▶ **What the task requires**:
In the data that follows, give the number of lines containing the word "subtotal". Offer no additional comment.

Stored records:
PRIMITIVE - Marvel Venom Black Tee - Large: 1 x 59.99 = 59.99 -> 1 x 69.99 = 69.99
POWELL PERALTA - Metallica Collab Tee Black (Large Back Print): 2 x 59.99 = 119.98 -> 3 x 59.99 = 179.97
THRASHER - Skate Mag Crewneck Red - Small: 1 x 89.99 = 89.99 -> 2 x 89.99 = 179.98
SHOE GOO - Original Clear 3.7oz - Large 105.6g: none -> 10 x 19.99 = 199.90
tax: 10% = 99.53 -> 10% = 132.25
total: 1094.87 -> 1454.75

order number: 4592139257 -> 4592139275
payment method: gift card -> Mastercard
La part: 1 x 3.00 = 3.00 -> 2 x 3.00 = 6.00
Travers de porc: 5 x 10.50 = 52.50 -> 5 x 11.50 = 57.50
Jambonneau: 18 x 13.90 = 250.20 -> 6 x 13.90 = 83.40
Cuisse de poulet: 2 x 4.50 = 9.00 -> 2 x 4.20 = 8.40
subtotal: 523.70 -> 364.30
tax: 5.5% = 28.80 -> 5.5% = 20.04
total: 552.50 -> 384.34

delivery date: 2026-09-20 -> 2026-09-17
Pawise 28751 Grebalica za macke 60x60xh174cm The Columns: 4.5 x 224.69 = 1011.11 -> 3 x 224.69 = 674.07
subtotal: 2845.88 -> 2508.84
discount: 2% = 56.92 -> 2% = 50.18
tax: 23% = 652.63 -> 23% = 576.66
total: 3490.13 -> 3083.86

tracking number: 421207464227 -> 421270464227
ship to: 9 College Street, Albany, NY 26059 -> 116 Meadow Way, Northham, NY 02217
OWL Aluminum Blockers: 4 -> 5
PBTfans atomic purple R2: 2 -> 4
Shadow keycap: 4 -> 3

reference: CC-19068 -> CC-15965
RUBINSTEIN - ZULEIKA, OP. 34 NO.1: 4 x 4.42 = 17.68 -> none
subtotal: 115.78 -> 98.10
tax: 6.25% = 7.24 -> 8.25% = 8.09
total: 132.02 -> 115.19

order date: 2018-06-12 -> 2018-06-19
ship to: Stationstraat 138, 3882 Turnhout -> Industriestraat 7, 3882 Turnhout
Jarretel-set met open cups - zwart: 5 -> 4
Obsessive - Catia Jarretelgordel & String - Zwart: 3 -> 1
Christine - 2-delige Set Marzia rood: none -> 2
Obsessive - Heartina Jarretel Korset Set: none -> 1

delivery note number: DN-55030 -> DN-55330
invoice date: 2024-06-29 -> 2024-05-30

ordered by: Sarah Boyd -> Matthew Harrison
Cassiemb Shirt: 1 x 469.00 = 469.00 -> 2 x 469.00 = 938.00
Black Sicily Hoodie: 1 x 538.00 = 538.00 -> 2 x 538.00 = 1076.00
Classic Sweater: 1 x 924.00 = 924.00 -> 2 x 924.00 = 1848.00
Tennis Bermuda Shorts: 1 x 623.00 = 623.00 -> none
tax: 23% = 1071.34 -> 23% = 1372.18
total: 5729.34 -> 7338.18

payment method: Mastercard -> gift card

▶ **Exercise answer**:
3